Task directions -
If a line holds the word "Posts", copy it from the entries.

Data for analysis -

[Start of section]

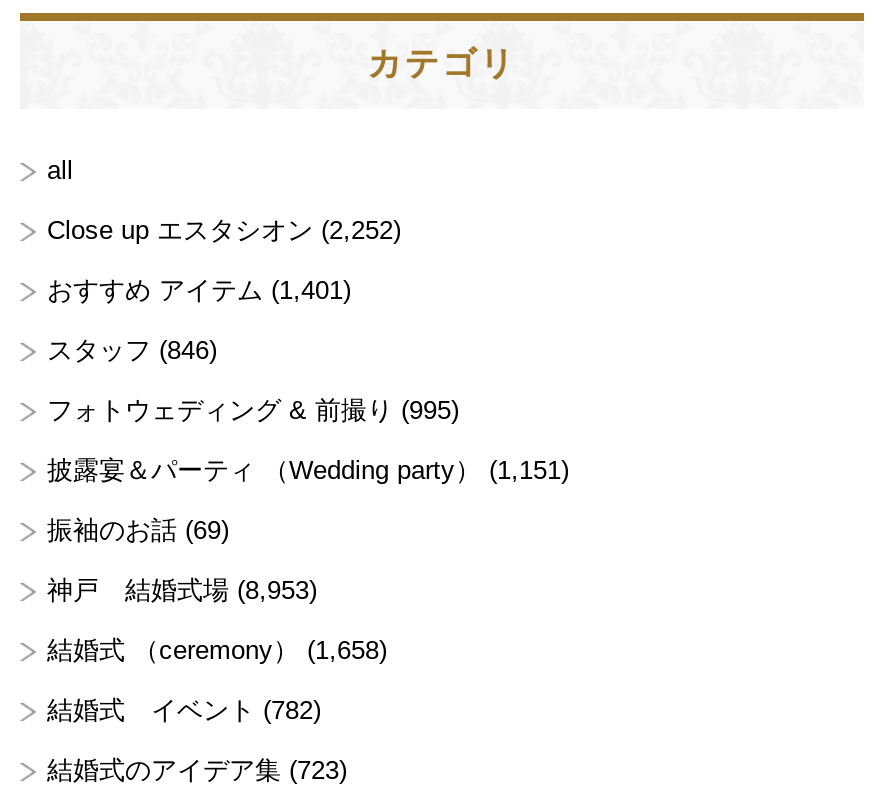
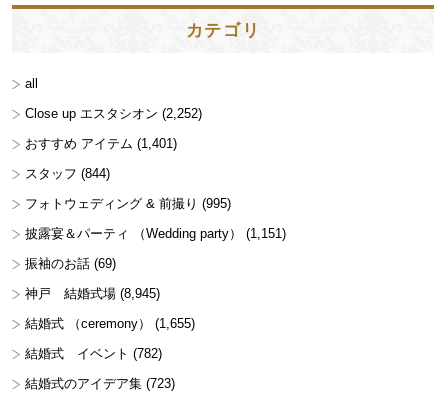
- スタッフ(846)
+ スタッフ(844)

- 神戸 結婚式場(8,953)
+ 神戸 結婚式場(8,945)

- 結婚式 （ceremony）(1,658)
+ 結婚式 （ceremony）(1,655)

[End of section]
[Start of section]

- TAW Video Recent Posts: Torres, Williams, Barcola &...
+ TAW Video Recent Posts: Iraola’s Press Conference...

[End of section]
[Start of section]

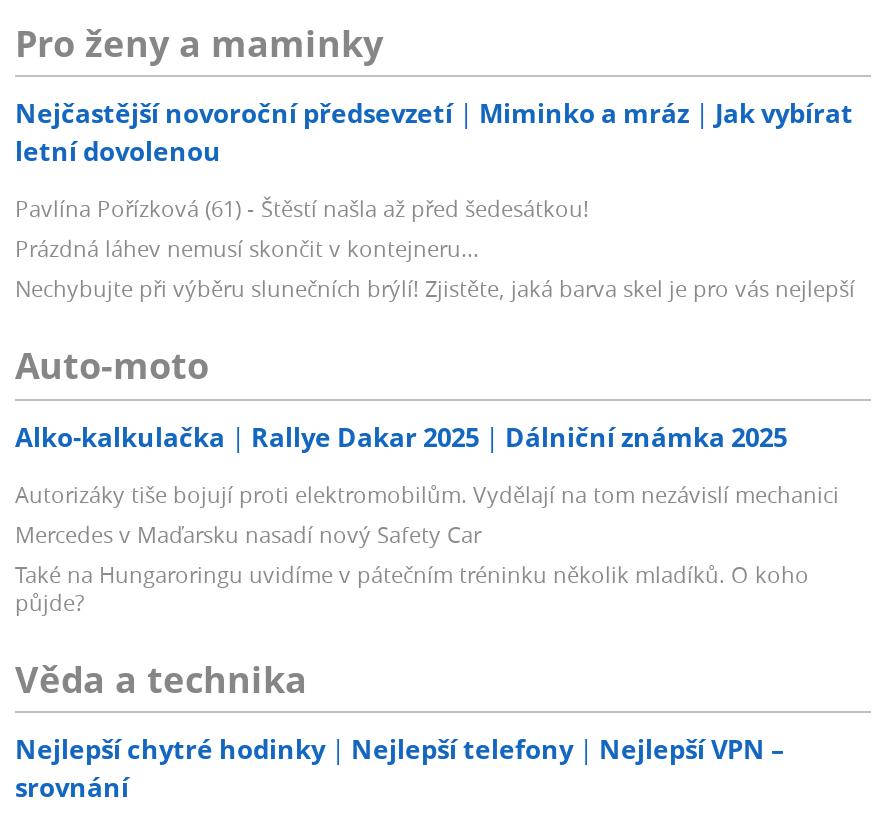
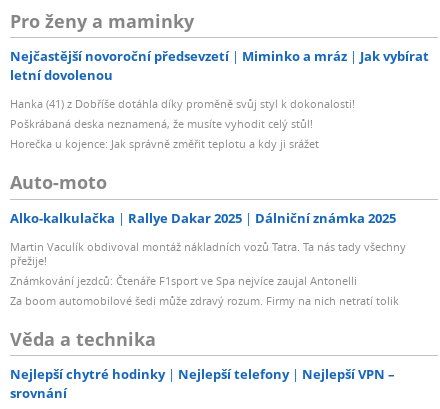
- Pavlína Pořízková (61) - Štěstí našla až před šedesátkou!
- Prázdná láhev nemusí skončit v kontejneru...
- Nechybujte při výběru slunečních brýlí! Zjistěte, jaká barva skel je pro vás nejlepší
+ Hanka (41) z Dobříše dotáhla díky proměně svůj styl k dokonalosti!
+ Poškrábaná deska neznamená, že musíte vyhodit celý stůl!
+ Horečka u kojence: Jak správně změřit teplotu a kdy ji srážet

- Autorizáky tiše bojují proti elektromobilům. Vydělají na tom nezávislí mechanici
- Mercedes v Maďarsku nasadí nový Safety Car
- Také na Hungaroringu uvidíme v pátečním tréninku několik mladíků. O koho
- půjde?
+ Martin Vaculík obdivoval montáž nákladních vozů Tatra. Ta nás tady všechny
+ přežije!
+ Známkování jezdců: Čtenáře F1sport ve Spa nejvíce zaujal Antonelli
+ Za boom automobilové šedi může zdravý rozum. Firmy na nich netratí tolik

[End of section]

Result of this exercise -
- TAW Video Recent Posts: Torres, Williams, Barcola &...
+ TAW Video Recent Posts: Iraola’s Press Conference...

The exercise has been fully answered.